Source material
▬▬▬▬▬▬▬▬▬▬

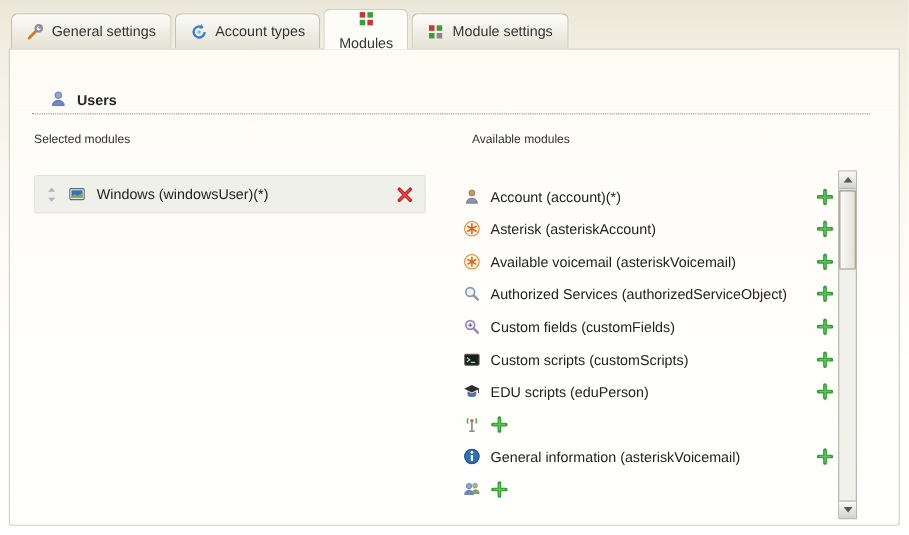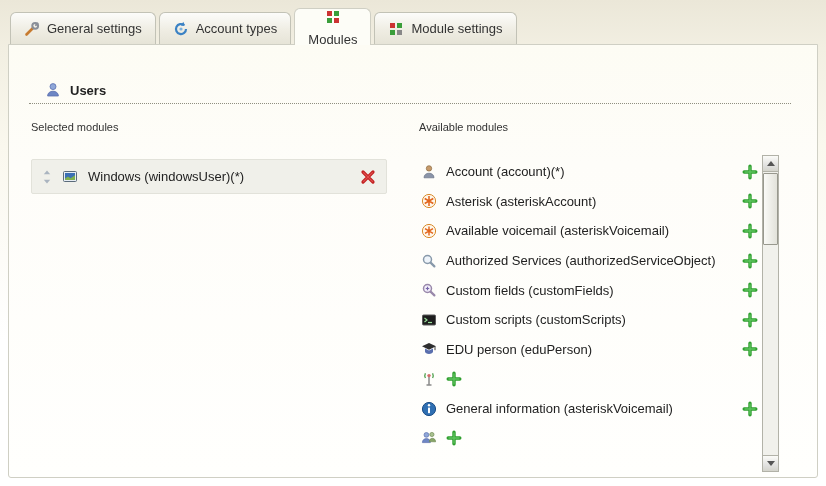--- a/index.html
+++ b/index.html
@@ -52,7 +52,7 @@
   }
   .col-heading { position: absolute; font-size: 11px; color: #333; }
   .heading-selected { top: 76px; left: 22px; }
-  .heading-available { top: 76px; left: 410px; }
+  .heading-available { top: 76px; left: 420px; }
 
   
   .selected-row {

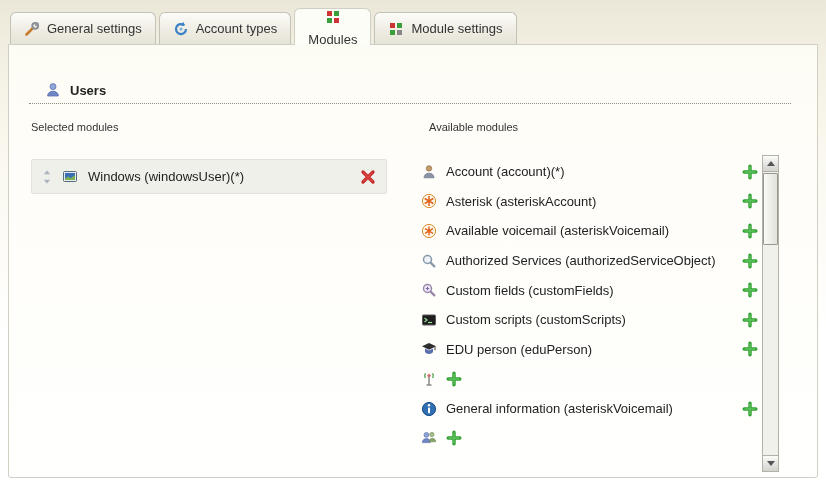--- a/index.html
+++ b/index.html
@@ -70,7 +70,7 @@
   
   .available-list { position: absolute; top: 112px; left: 397px; width: 356px; }
   .avail-row {
-    height: 29.6px; display: flex; align-items: center; gap: 9px;
+    height: 29.6px; display: flex; align-items: flex-end; gap: 9px;
     padding-left: 15px; padding-right: 4px;
   }
   .avail-row .mod-label { flex: 1; font-size: 13px; color: #222; }

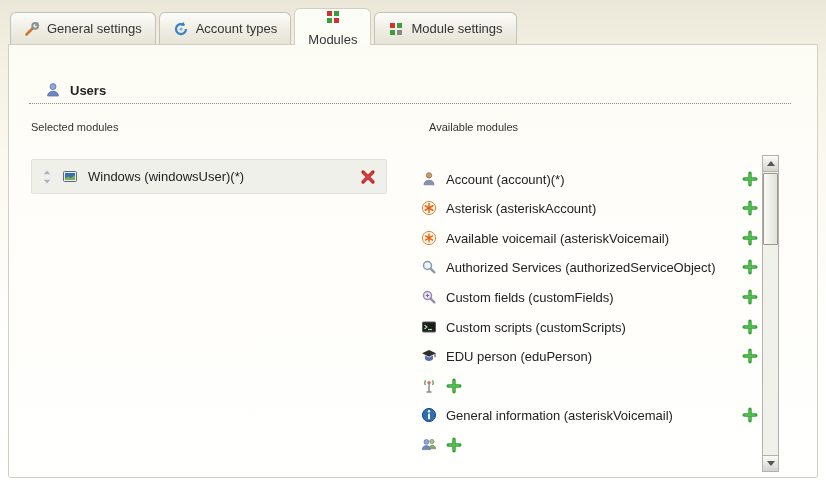--- a/index.html
+++ b/index.html
@@ -268,7 +268,7 @@
             <path d="M14 5.6v3.6" stroke="#2e2e2e" stroke-width="0.9"></path>
           </svg>
         </span>
-      <span class="mod-label">EDU person (eduPerson)</span>
+      <span class="mod-label">EDU scripts (eduPerson)</span>
       <button class="icon-btn add-btn"><svg width="16" height="16" viewBox="0 0 16 16">
             <path d="M8 2.2v11.6M2.2 8h11.6" stroke="#2e9e2e" stroke-width="3.4" stroke-linecap="round"></path>
             <path d="M8 3v10M3 8h10" stroke="#5ec45e" stroke-width="1.4" stroke-linecap="round"></path>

▬▬▬▬▬▬▬▬▬▬

What is needed is every record above, restated word for word, with the pictures left out.

--- a/index.html
+++ b/index.html
@@ -52,7 +52,7 @@
   }
   .col-heading { position: absolute; font-size: 11px; color: #333; }
   .heading-selected { top: 76px; left: 22px; }
-  .heading-available { top: 76px; left: 410px; }
+  .heading-available { top: 76px; left: 420px; }
 
   
   .selected-row {

--- a/index.html
+++ b/index.html
@@ -70,7 +70,7 @@
   
   .available-list { position: absolute; top: 112px; left: 397px; width: 356px; }
   .avail-row {
-    height: 29.6px; display: flex; align-items: center; gap: 9px;
+    height: 29.6px; display: flex; align-items: flex-end; gap: 9px;
     padding-left: 15px; padding-right: 4px;
   }
   .avail-row .mod-label { flex: 1; font-size: 13px; color: #222; }

--- a/index.html
+++ b/index.html
@@ -268,7 +268,7 @@
             <path d="M14 5.6v3.6" stroke="#2e2e2e" stroke-width="0.9"></path>
           </svg>
         </span>
-      <span class="mod-label">EDU person (eduPerson)</span>
+      <span class="mod-label">EDU scripts (eduPerson)</span>
       <button class="icon-btn add-btn"><svg width="16" height="16" viewBox="0 0 16 16">
             <path d="M8 2.2v11.6M2.2 8h11.6" stroke="#2e9e2e" stroke-width="3.4" stroke-linecap="round"></path>
             <path d="M8 3v10M3 8h10" stroke="#5ec45e" stroke-width="1.4" stroke-linecap="round"></path>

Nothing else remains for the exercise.